Task goal
Please find every line in the records below that contains the word "weight", and copy it.

Records shown
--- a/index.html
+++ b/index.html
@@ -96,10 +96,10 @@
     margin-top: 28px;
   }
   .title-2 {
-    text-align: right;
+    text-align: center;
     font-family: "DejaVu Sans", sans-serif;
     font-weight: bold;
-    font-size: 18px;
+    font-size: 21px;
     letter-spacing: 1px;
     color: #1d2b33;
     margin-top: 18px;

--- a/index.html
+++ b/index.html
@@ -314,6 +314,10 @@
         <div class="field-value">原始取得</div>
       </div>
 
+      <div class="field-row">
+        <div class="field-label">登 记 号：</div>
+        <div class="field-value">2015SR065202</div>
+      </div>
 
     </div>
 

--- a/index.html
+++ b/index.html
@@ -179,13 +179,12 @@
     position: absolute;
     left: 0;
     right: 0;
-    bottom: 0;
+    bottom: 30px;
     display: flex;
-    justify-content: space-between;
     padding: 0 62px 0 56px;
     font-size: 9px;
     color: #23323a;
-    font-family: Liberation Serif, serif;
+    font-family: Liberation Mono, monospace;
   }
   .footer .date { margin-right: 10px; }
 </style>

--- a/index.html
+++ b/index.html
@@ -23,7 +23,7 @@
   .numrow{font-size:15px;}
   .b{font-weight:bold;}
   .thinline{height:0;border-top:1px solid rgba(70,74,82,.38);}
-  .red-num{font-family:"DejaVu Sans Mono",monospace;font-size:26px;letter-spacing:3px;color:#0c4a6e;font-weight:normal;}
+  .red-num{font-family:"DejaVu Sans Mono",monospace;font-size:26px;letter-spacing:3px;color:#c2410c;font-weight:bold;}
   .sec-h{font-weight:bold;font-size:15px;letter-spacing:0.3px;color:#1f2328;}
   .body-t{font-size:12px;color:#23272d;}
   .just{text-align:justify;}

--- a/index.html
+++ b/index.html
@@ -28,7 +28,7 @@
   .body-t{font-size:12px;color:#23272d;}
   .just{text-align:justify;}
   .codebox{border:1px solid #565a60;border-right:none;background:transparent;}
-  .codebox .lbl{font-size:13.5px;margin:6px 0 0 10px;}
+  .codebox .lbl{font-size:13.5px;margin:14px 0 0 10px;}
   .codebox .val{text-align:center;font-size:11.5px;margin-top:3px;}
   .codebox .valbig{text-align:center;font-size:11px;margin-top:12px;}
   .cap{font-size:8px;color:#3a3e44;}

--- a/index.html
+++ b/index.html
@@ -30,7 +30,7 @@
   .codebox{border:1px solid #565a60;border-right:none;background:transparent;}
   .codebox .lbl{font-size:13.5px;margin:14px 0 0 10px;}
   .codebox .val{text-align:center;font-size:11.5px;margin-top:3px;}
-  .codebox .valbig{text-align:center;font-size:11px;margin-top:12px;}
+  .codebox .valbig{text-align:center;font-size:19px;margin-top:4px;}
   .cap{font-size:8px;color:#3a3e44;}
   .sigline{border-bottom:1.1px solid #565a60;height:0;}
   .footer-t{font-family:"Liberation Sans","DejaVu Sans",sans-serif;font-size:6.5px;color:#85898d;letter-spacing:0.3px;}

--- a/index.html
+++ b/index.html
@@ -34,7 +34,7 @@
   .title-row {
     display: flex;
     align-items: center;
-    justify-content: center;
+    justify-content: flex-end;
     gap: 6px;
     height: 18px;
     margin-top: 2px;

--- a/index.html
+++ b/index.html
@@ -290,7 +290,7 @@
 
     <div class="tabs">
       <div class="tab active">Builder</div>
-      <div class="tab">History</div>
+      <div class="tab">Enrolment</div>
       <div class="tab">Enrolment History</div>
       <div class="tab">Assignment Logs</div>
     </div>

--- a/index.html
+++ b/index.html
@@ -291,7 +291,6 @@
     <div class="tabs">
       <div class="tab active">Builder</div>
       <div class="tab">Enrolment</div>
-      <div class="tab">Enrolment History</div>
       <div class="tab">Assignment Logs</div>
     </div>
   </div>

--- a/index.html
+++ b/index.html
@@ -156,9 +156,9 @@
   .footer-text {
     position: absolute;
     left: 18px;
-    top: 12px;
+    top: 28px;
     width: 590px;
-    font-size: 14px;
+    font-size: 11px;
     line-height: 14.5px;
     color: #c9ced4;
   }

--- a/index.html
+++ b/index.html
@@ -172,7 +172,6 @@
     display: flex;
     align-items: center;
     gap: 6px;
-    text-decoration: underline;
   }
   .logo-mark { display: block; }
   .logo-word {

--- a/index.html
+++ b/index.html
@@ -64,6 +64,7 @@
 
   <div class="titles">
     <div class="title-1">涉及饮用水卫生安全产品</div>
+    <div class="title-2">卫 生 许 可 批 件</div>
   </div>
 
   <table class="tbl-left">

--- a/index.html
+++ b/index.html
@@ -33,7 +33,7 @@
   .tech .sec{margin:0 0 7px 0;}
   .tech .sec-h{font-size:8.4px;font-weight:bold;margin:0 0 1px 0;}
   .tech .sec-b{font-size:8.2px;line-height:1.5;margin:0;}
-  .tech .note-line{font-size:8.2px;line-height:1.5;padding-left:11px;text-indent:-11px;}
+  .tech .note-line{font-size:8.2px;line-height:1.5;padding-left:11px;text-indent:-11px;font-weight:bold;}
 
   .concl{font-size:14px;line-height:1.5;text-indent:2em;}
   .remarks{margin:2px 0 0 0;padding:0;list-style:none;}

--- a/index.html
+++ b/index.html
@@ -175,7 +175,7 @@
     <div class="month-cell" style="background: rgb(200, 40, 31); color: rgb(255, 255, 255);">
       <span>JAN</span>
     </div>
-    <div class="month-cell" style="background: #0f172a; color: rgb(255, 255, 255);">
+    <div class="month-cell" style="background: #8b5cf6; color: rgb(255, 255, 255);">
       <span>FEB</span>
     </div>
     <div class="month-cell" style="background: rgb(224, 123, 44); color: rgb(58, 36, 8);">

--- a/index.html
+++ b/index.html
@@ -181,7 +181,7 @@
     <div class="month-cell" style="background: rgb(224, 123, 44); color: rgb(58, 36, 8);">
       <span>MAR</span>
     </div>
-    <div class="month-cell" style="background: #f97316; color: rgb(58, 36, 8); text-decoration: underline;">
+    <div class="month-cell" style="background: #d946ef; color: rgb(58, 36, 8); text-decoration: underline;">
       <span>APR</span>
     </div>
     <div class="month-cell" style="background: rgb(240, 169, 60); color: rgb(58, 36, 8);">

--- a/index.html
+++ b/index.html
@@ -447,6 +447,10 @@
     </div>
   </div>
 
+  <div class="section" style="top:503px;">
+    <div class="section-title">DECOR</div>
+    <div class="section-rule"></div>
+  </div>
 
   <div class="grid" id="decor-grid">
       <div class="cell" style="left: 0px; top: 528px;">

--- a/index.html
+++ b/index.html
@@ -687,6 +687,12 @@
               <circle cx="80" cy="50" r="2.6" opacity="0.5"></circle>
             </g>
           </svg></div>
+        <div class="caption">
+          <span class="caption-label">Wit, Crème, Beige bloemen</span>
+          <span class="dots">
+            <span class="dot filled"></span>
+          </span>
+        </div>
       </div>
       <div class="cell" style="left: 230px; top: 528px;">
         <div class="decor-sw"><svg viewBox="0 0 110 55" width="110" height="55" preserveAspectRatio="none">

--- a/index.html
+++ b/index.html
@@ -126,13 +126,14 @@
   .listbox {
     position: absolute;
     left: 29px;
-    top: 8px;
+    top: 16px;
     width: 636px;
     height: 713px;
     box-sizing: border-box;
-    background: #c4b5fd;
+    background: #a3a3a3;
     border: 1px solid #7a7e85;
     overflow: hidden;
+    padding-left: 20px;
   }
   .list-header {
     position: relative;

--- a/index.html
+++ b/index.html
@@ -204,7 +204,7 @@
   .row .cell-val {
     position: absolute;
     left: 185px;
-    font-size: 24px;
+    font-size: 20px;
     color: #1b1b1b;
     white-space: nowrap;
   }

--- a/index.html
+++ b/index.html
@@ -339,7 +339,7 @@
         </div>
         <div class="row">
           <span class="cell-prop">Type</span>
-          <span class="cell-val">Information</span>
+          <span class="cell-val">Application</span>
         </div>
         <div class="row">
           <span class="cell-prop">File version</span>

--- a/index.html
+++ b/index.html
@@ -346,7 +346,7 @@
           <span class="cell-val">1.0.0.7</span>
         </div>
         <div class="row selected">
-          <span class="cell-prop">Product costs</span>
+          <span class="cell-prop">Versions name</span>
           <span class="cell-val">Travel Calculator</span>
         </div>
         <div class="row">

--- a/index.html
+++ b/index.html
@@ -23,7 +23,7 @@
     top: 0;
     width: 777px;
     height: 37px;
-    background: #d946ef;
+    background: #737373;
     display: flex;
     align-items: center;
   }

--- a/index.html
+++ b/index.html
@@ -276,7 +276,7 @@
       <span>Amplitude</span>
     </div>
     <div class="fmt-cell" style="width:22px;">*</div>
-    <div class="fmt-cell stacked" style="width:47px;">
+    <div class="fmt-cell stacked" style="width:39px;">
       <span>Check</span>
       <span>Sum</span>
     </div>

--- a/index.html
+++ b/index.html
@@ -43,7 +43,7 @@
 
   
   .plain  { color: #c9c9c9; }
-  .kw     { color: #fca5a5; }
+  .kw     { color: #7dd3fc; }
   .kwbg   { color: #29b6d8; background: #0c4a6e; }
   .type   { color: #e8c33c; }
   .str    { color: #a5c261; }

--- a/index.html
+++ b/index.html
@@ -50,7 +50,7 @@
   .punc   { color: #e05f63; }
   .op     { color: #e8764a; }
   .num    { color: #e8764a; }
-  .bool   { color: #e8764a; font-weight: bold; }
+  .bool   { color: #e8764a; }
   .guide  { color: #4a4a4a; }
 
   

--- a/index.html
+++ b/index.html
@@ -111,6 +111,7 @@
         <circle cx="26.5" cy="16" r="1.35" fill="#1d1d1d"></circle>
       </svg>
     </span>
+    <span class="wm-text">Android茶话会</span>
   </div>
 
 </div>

Exercise output
     font-weight: bold;
   .b{font-weight:bold;}
-  .red-num{font-family:"DejaVu Sans Mono",monospace;font-size:26px;letter-spacing:3px;color:#0c4a6e;font-weight:normal;}
+  .red-num{font-family:"DejaVu Sans Mono",monospace;font-size:26px;letter-spacing:3px;color:#c2410c;font-weight:bold;}
   .sec-h{font-weight:bold;font-size:15px;letter-spacing:0.3px;color:#1f2328;}
   .tech .sec-h{font-size:8.4px;font-weight:bold;margin:0 0 1px 0;}
+  .tech .note-line{font-size:8.2px;line-height:1.5;padding-left:11px;text-indent:-11px;font-weight:bold;}
-  .bool   { color: #e8764a; font-weight: bold; }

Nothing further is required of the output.